Module Projects Phase II
In the first project phase, a functional model for the OCR-D workflow was developed. Full text recognition is seen as a complex process that includes several upstream and downstream steps in addition to the actual text recognition. First, a digital image is preprocessed for text recognition by cropping, deskewing, dewarping, despeckling and binarizing it into a black and white image. This is followed by layout recognition, which identifies the text areas of a page down to line level. The recognition of the lines or the baseline is particularly important for the subsequent text recognition, which is based on neural networks in all modern approaches. The individual structures or elements of the fully text-recognized document are then classified according to their typographic function before the OCR result is improved in the post-correction, if necessary. Finally the end result is transferred to repositories for long-term archiving.
From the project proposals for the DFG’s module project call in March 2017, eight projects were approved:
Scalable methods of text and structure recognition for full text digitization of historical prints: Image Optimisation
German Research Center for Artificial Intelligence (DFKI)
Project participants: Andreas Dengel, Martin Jenckel, Khurram Hashmi
GitHub: mjenckel/OCR-D-LAYoutERkennung
DFKI was involved in the OCR-D project with two modules: Image optimization and layout recognition. In both modules several processors were developed and integrated into the OCR-D software system.
The first module project image optimization focused on the pre-processing of the digitized material with the aim of improving the image quality and thus the performance of the subsequent OCR modules. For this purpose, tools for binarization, deskewing, cropping and dewarping were implemented.
The cropping tool based on computer vision is particularly noteworthy for its performance. It predominantly achieves very good results on the entire project data. The dewarping tool is also interesting due to its novel architecture.

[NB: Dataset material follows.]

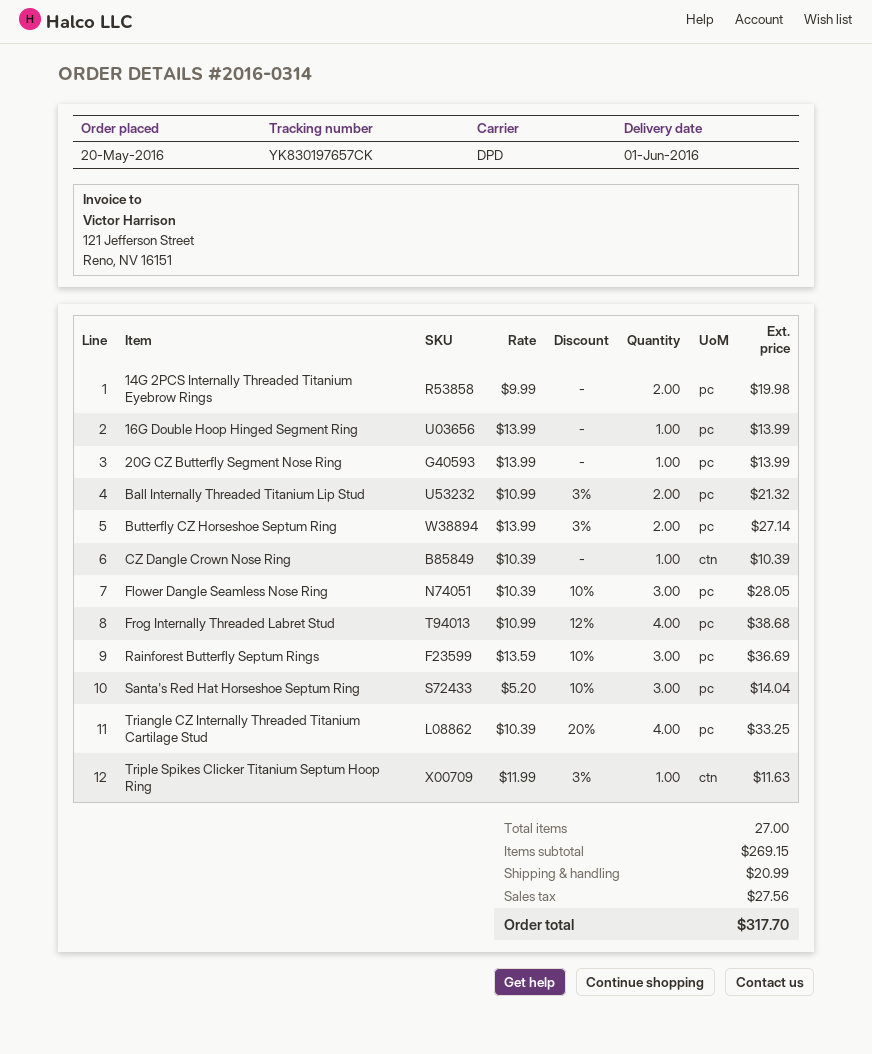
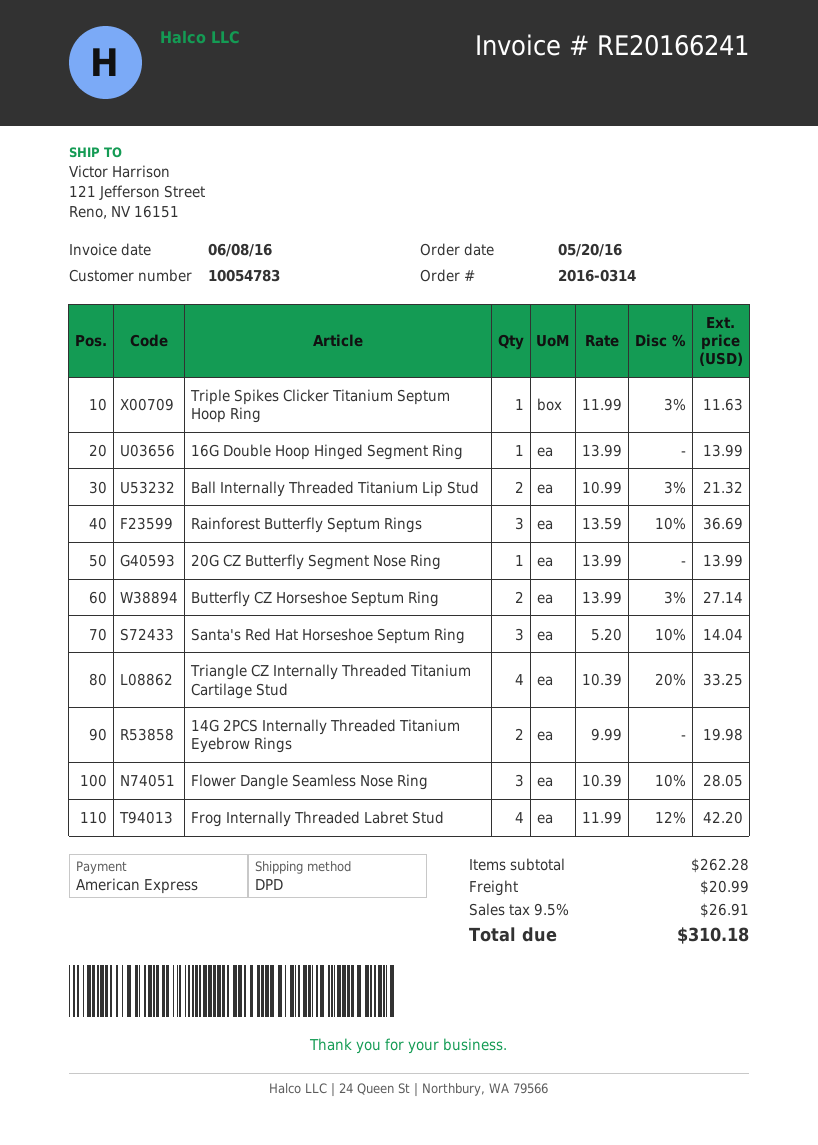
CZ Dangle Crown Nose Ring: 1 x 10.39 = 10.39 -> none
Frog Internally Threaded Labret Stud: 4 x 10.99 - 12% = 38.68 -> 4 x 11.99 - 12% = 42.20
subtotal: 269.15 -> 262.28
tax: 27.56 -> 26.91
total: 317.70 -> 310.18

Generative neural networks are used to generate equalized variants of images instead of determining explicit transformations for the equalization.
Scalable text and structure recognition methods for the full text digitization of historical prints: Layout Recognition
DFKI
Project participants: Andreas Dengel, Martin Jenckel, Khurram Hashmi
GitHub: mjenckel/OCR-D-LAYoutERkennung
In the second DFKI module project layout recognition, the aim was to extract the document structure, both of individual document pages and the entire document. On the one hand, the metadata obtained in this way helps to digitize the document as a whole, on the other hand, the extraction of certain document structures is necessary. For example, most OCR methods can only process individual lines of text. The tools developed are used for text-non-text segmentation, block segmentation and classification, text line detection and structure analysis.
One focus of development was the combined block segmentation and classification based on the MaskRCNN architecture known from video and image segmentation. This tool works with the unprocessed raw data, so that on the one hand no pre-processing is necessary and on the other hand the full information spectrum can be used.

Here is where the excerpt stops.